West Coast Africa piracy: Get ready for a whole new ugly. FP's energy reporter, Keith Johnson detail the intricacies of African piracy that has taken hold on its west coast, far from Somalia. From his story: "On January 18th, a Greek shipping firm lost radio contact with one of its vessels, a Liberian-flagged, 75,000-ton oil tanker named Kerala, when it was just a few miles off the port of Luanda, Angola. What happened next is still in dispute. But maritime experts think the Kerala's disappearance marks a dangerous new escalation of the oil-driven piracy that has increasingly tormented mariners across the infamous Bight of Benin. Maritime hijackings off of Somalia and the rest of Africa's eastern coast are in sharp decline. But pirate attacks in West Africa have crept upward, turning the waters around the Gulf of Guinea into one of the centers of global piracy. About one out of every five reported pirate attacks last year took place in the Gulf of Guinea, the International Maritime Bureau reported, but it estimates that only about one-third of West African attacks are actually reported." More here.

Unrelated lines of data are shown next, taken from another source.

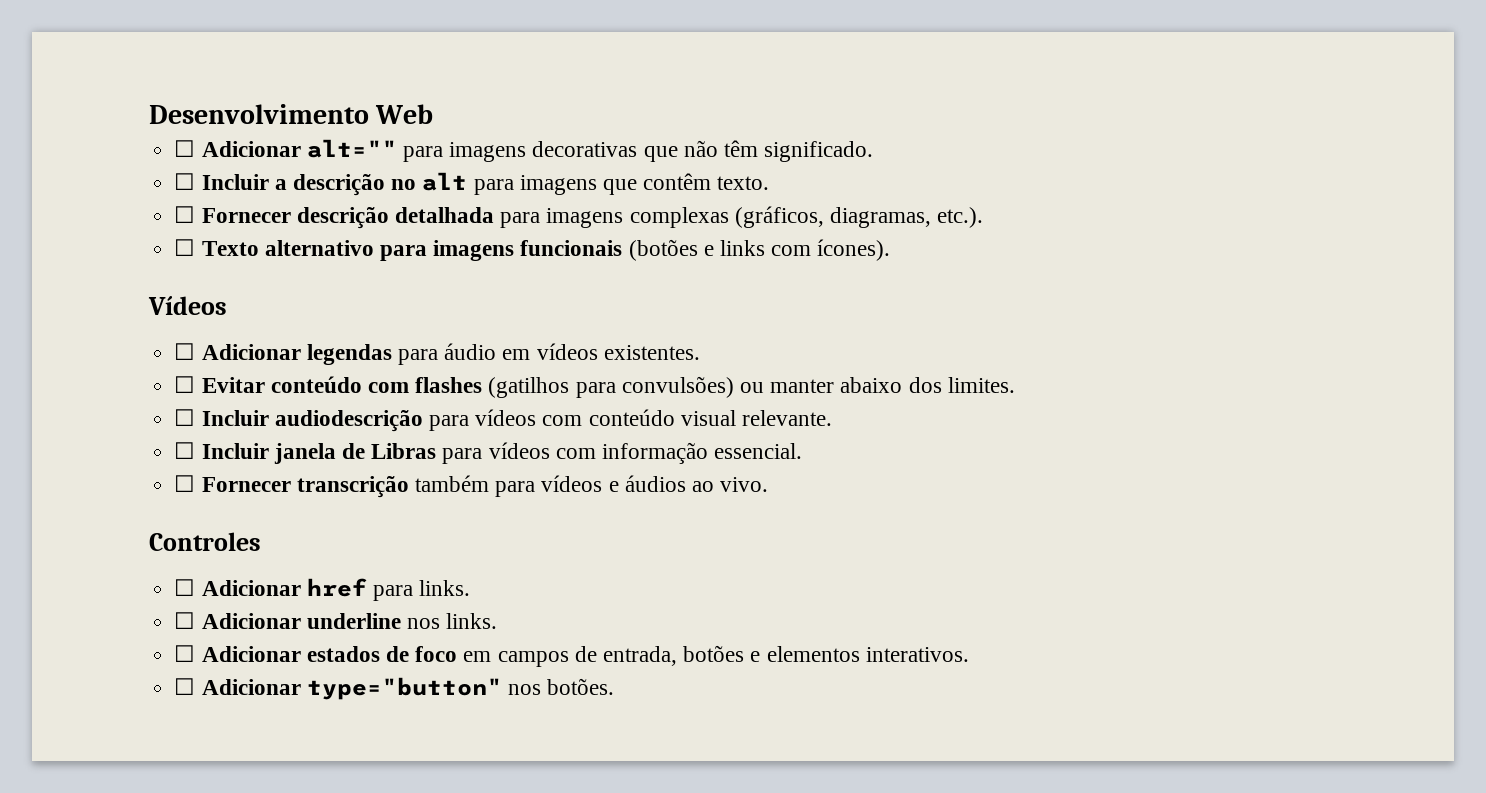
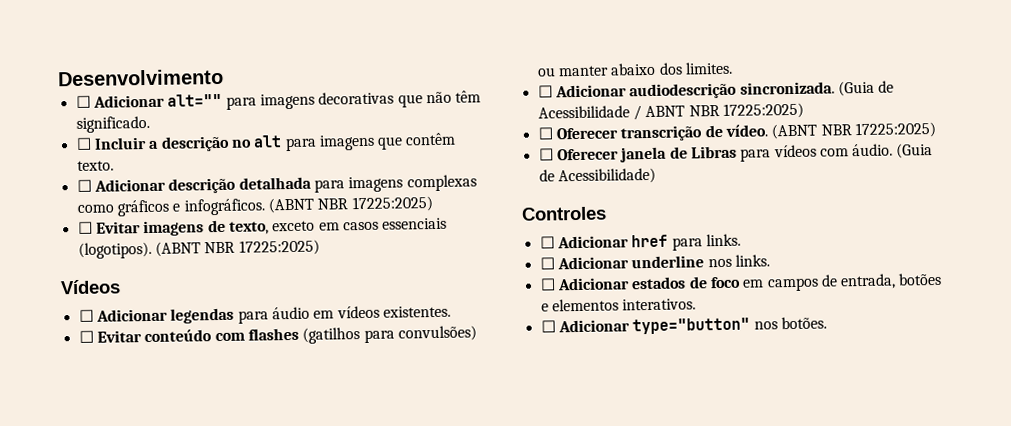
- Desenvolvimento Web
+ Desenvolvimento
- ☐ Fornecer descrição detalhada para imagens complexas (gráficos, diagramas, etc.).
- ☐ Texto alternativo para imagens funcionais (botões e links com ícones).
+ ☐ Adicionar descrição detalhada para imagens complexas como gráficos e infográficos. (ABNT NBR 17225:2025)
+ ☐ Evitar imagens de texto, exceto em casos essenciais (logotipos). (ABNT NBR 17225:2025)
- ☐ Incluir audiodescrição para vídeos com conteúdo visual relevante.
- ☐ Incluir janela de Libras para vídeos com informação essencial.
- ☐ Fornecer transcrição também para vídeos e áudios ao vivo.
+ ☐ Adicionar audiodescrição sincronizada. (Guia de Acessibilidade / ABNT NBR 17225:2025)
+ ☐ Oferecer transcrição de vídeo. (ABNT NBR 17225:2025)
+ ☐ Oferecer janela de Libras para vídeos com áudio. (Guia de Acessibilidade)

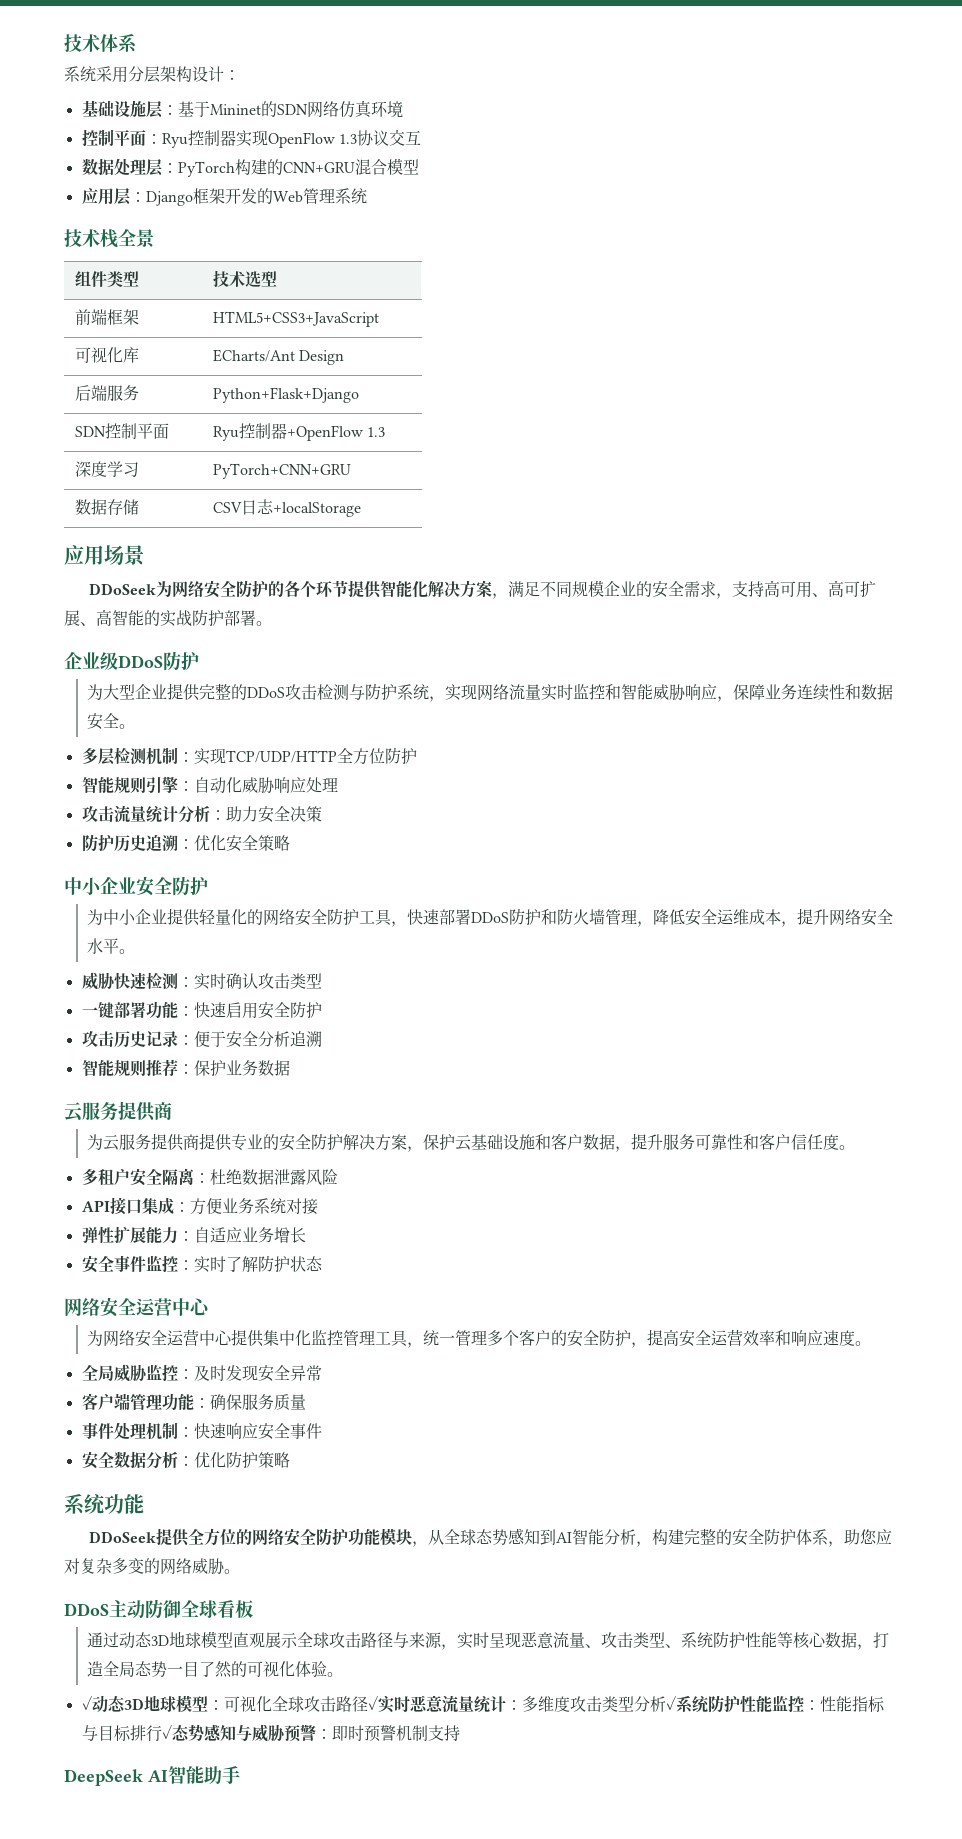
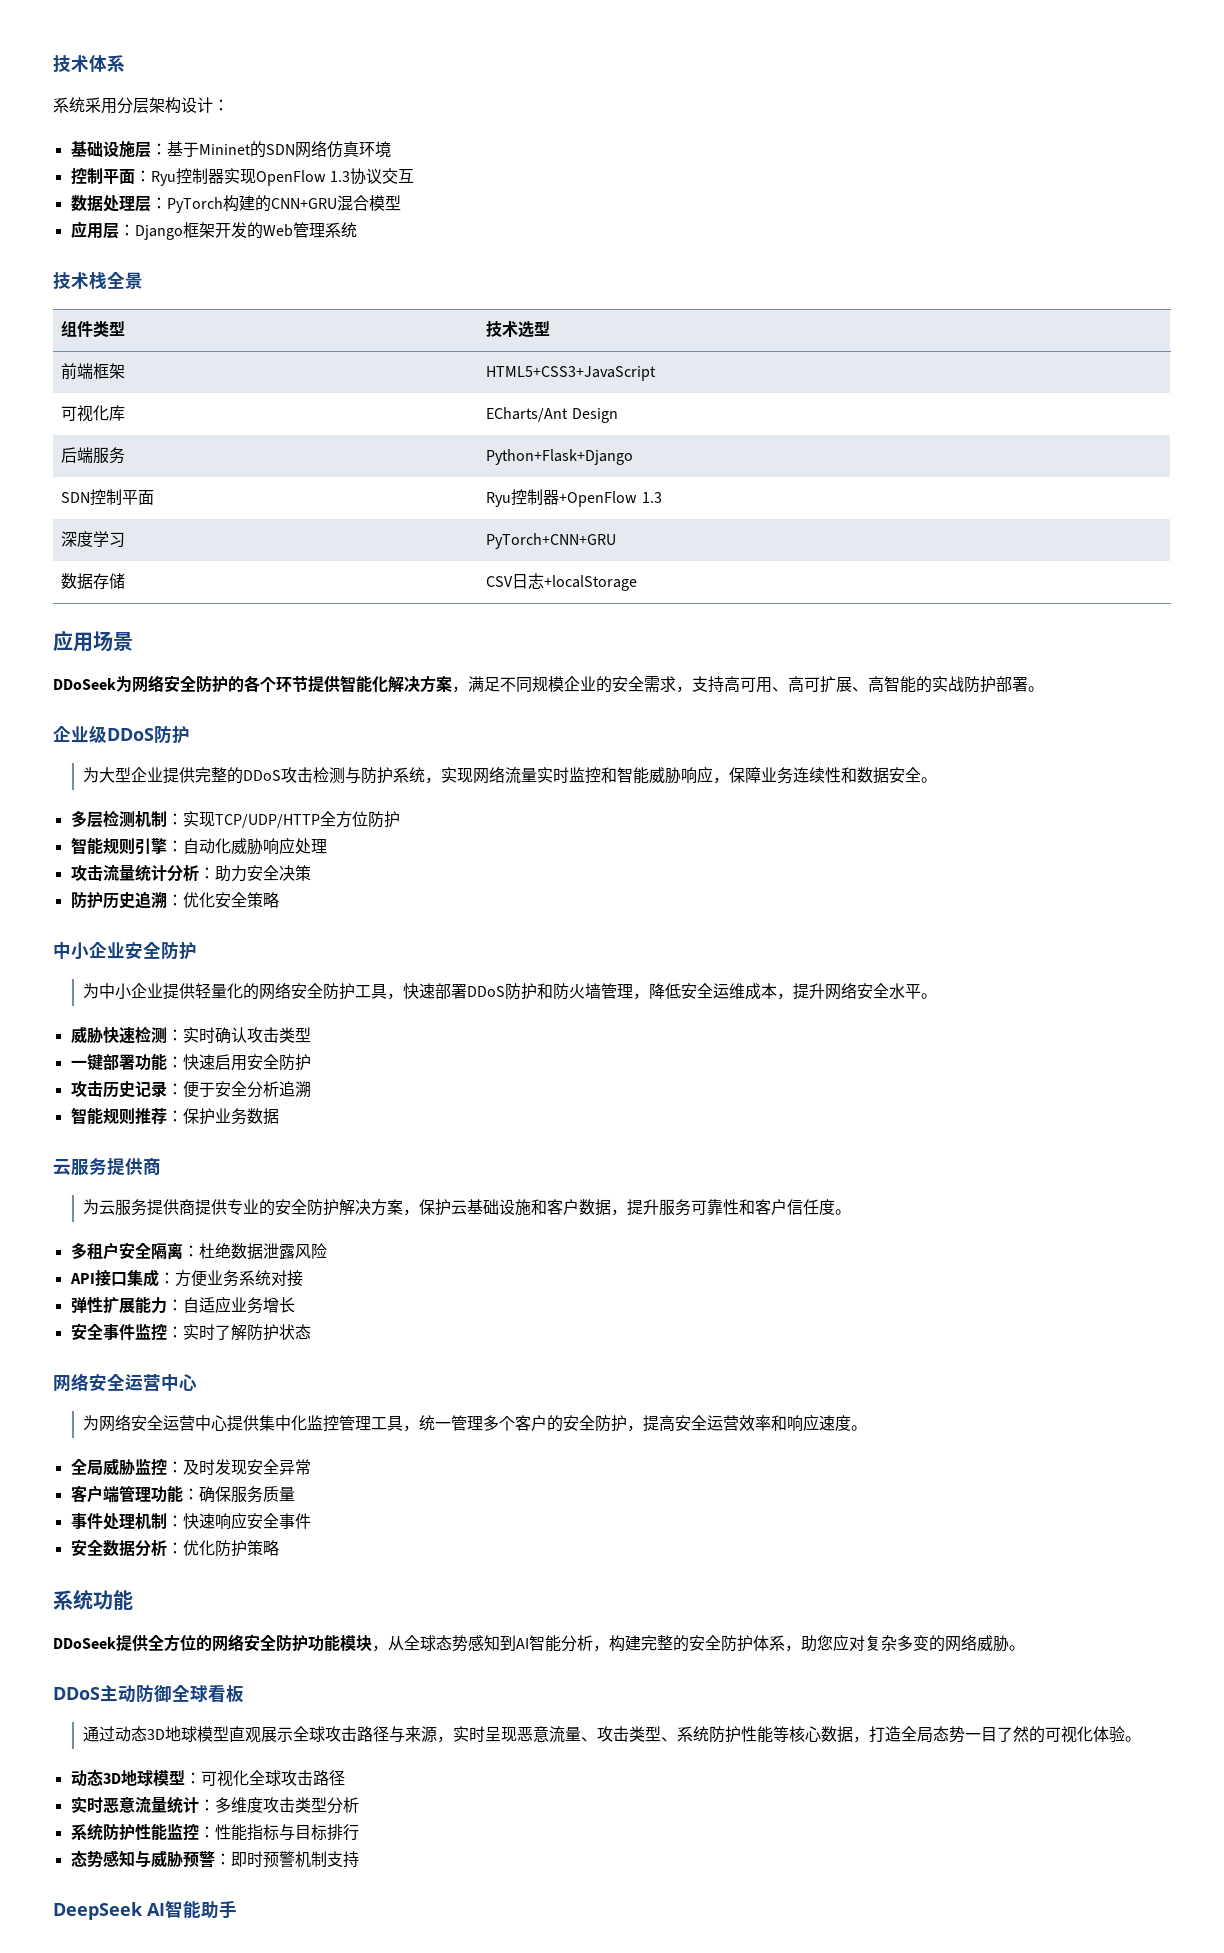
- ✓动态3D地球模型：可视化全球攻击路径✓实时恶意流量统计：多维度攻击类型分析✓系统防护性能监控：性能指标与目标排行✓态势感知与威胁预警：即时预警机制支持
+ 动态3D地球模型：可视化全球攻击路径
+ 实时恶意流量统计：多维度攻击类型分析
+ 系统防护性能监控：性能指标与目标排行
+ 态势感知与威胁预警：即时预警机制支持

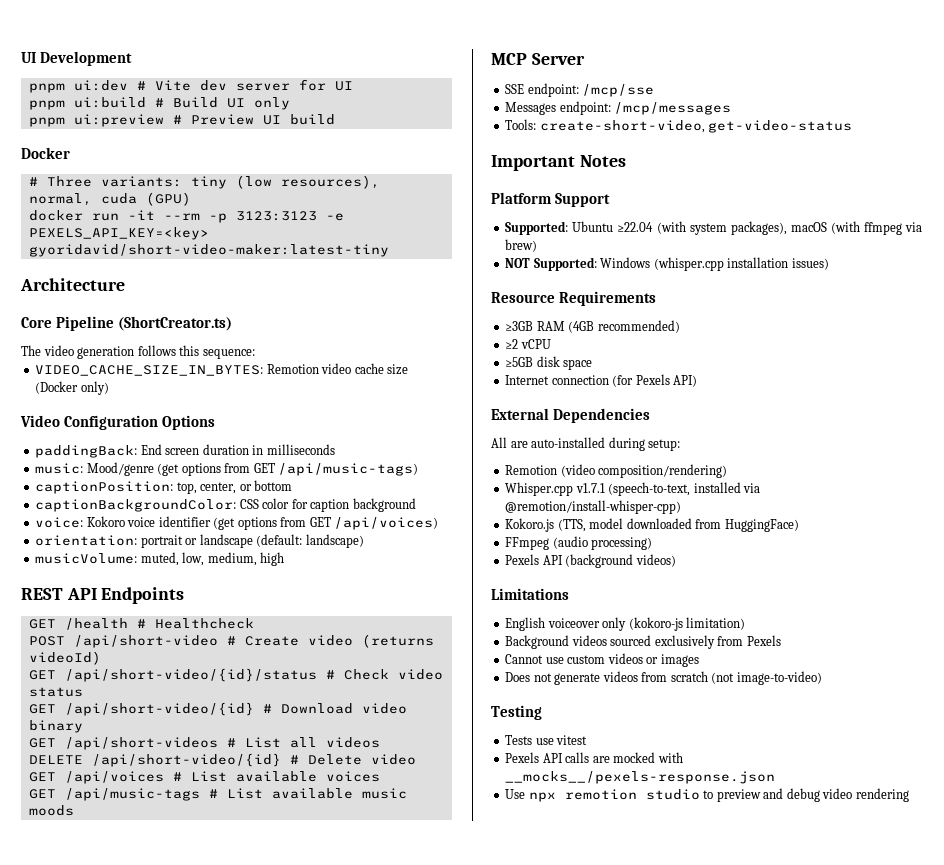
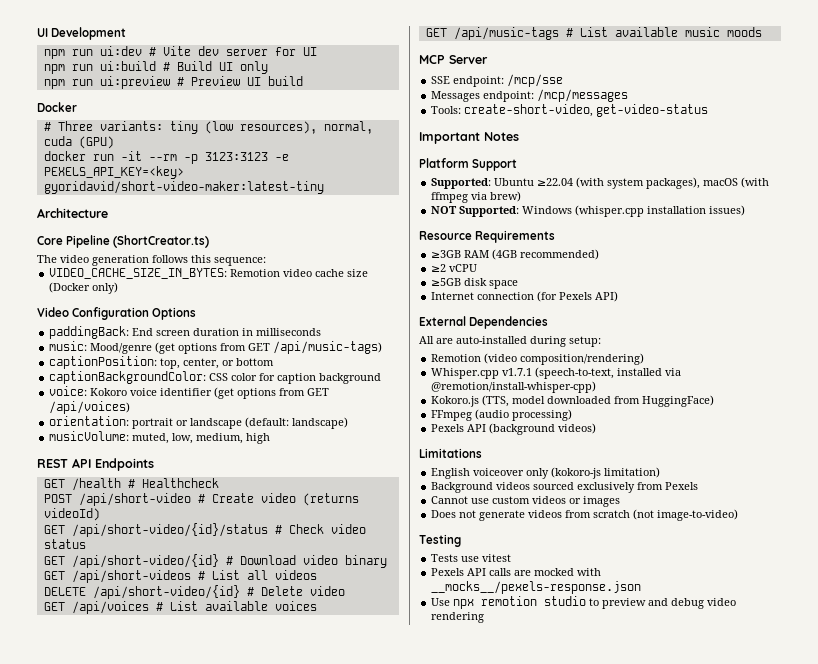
- pnpm ui:dev # Vite dev server for UI
+ npm run ui:dev # Vite dev server for UI
- pnpm ui:build # Build UI only
+ npm run ui:build # Build UI only
- pnpm ui:preview # Preview UI build
+ npm run ui:preview # Preview UI build

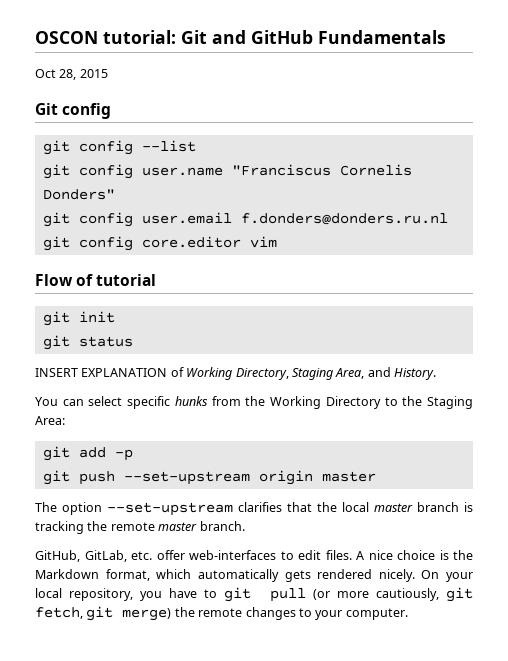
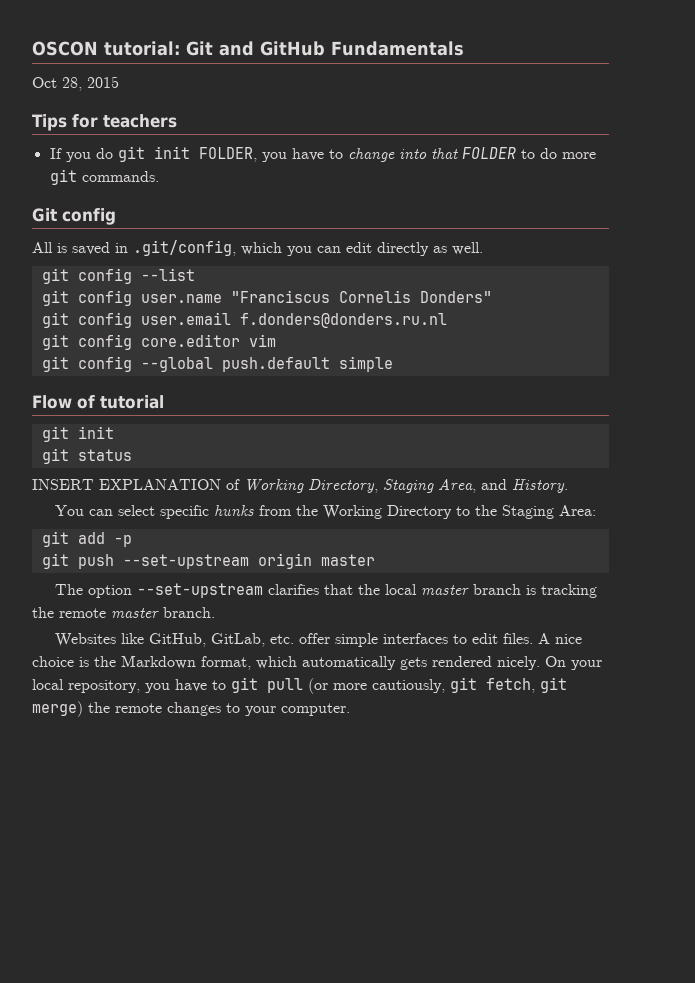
+ Tips for teachers
+ If you do git init FOLDER, you have to change into that FOLDER to do more git commands.
  Git config
+ All is saved in .git/config, which you can edit directly as well.
+ git config --global push.default simple
- GitHub, GitLab, etc. offer web-interfaces to edit files.
+ Websites like GitHub, GitLab, etc. offer simple interfaces to edit files.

Really! They're taking away the Nerf! The Colorado Springs Gazette's Tom Roeder caught an interesting request from commanders at Fort Carson, Colo., on Wednesday. From the blog The High Ground: "‘It has recently come to light that some prohibited items have found their way into theater in care packages delivered by mail,' the brigade said on facebook. ‘We encourage you to continue to support your soldier downrange but would like to remind our Families of some items that are prohibited in theater.'

Items that are NOT allowed, according to The High Ground.  "Alcohol beverages of any kind, pornography in any format, bow and arrow-type devices that includes slingshots, knives with a blade length over six inches (such as switch blades, ballistic, gravity, or stilettos), brass knuckles, numchucks, throwing stars, shurikins, throwing spikes, samurai swords, blackjacks, slappers, saps, riot clubs, night sticks, lead or iron pipes, explosives including fireworks, teargas, mace, pepper spray, tasers, stun guns, drugs of any kind, firearms or missile launching devices including air rifles or pistols, spear guns, blowguns, paint-ball guns, Nerf guns, or squirt guns." Is Situation Report the only one who had to look up what a shurikin is? More here.